In the international arena, North Korea's aggression was widely interpreted as the beginning of World War III. At the domestic level, the conflict generated a wartime logic that created dividing lines between us and them, precipitating waves of social purges to stifle dissent. The United States allowed McCarthyism to take root; Britain launched anti-labor initiatives; Japan conducted its Red Purge; and China cracked down on counterrevolutionaries. These attempts to restore domestic tranquility were not a product of the Cold War, Masuda Hajimu shows, but driving forces in creating a mindset for it.
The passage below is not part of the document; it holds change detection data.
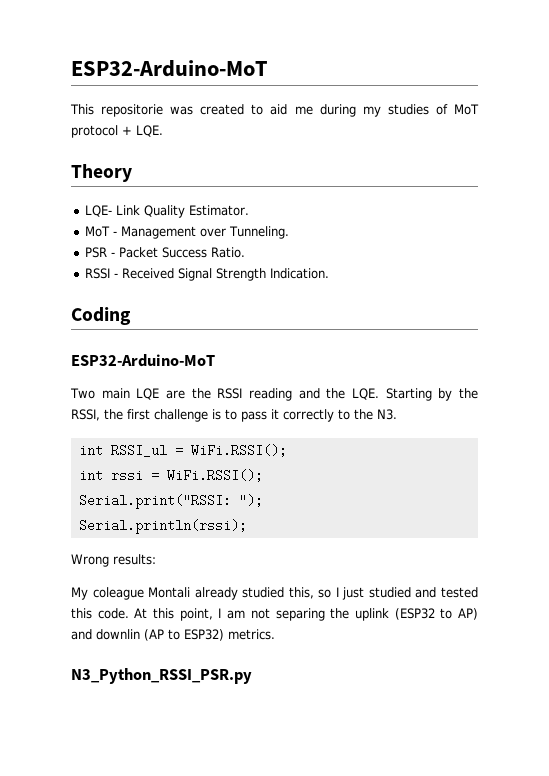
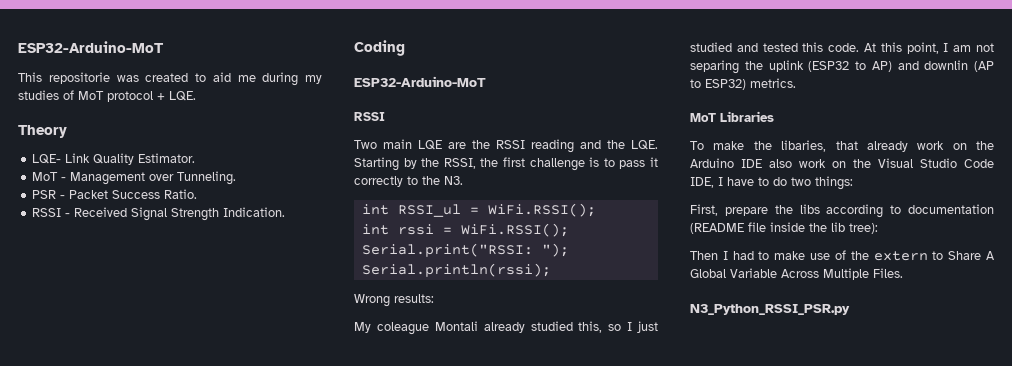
  Coding
  ESP32-Arduino-MoT
+ RSSI
+ MoT Libraries
+ To make the libaries, that already work on the Arduino IDE also work on the Visual Studio Code IDE, I have to do two things:
+ First, prepare the libs according to documentation (README file inside the lib tree):
+ Then I had to make use of the extern to Share A Global Variable Across Multiple Files.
Alarmed by the idea of enemies from within and faced with the notion of a bipolar conflict that could quickly go from chilly to nuclear, ordinary people and policymakers created a fantasy of a Cold War world in which global and domestic order was paramount.
In discovering how policymaking and popular opinion combined to establish and propagate the new postwar reality, Cold War Crucible offers a history that reorients our understanding of what the Cold War really was.
Masuda Hajimu is a historian at the National University of Singapore. He is the author of Cold War Crucible: The Korean Conflict and the Postwar World (2015). His areas of concentration are the modern history of East Asia, the history of American foreign relations, and the social and global history of the Cold War.
Academic Employment
2017- Associate Professor, Department of History, National University of Singapore (NUS)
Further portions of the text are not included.